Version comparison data
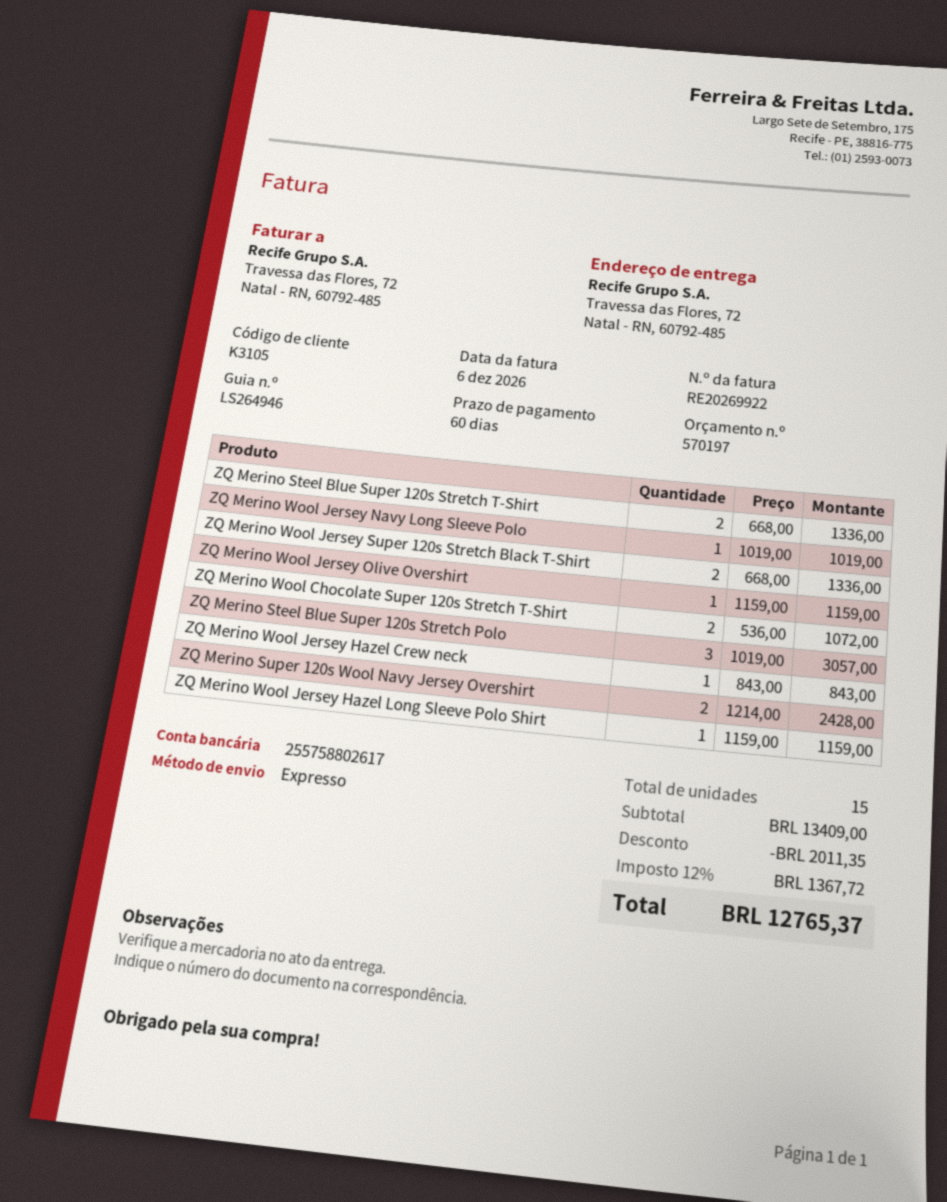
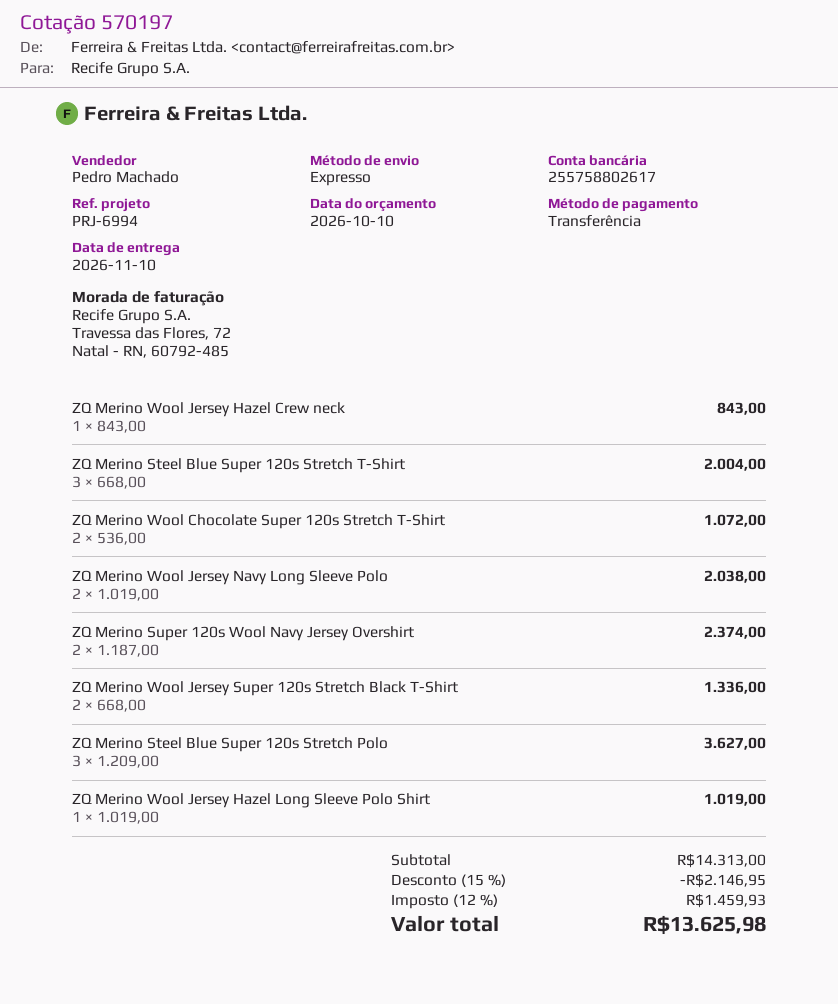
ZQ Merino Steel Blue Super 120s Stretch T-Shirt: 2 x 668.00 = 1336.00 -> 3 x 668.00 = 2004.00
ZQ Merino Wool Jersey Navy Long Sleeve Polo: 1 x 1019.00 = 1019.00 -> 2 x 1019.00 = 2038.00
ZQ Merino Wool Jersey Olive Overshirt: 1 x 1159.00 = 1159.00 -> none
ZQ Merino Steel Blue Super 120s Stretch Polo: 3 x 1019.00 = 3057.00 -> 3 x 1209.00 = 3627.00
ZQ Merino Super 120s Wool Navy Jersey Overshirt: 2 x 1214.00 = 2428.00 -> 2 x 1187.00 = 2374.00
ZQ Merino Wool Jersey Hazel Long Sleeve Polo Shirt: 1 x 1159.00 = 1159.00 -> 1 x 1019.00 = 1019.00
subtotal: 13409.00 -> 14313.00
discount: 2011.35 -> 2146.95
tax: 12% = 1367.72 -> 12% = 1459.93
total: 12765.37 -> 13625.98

**Task item**
Transcribe all the entries precisely. Do not include any picture.

**Response to this exercise**
ZQ Merino Steel Blue Super 120s Stretch T-Shirt: 2 x 668.00 = 1336.00 -> 3 x 668.00 = 2004.00
ZQ Merino Wool Jersey Navy Long Sleeve Polo: 1 x 1019.00 = 1019.00 -> 2 x 1019.00 = 2038.00
ZQ Merino Wool Jersey Olive Overshirt: 1 x 1159.00 = 1159.00 -> none
ZQ Merino Steel Blue Super 120s Stretch Polo: 3 x 1019.00 = 3057.00 -> 3 x 1209.00 = 3627.00
ZQ Merino Super 120s Wool Navy Jersey Overshirt: 2 x 1214.00 = 2428.00 -> 2 x 1187.00 = 2374.00
ZQ Merino Wool Jersey Hazel Long Sleeve Polo Shirt: 1 x 1159.00 = 1159.00 -> 1 x 1019.00 = 1019.00
subtotal: 13409.00 -> 14313.00
discount: 2011.35 -> 2146.95
tax: 12% = 1367.72 -> 12% = 1459.93
total: 12765.37 -> 13625.98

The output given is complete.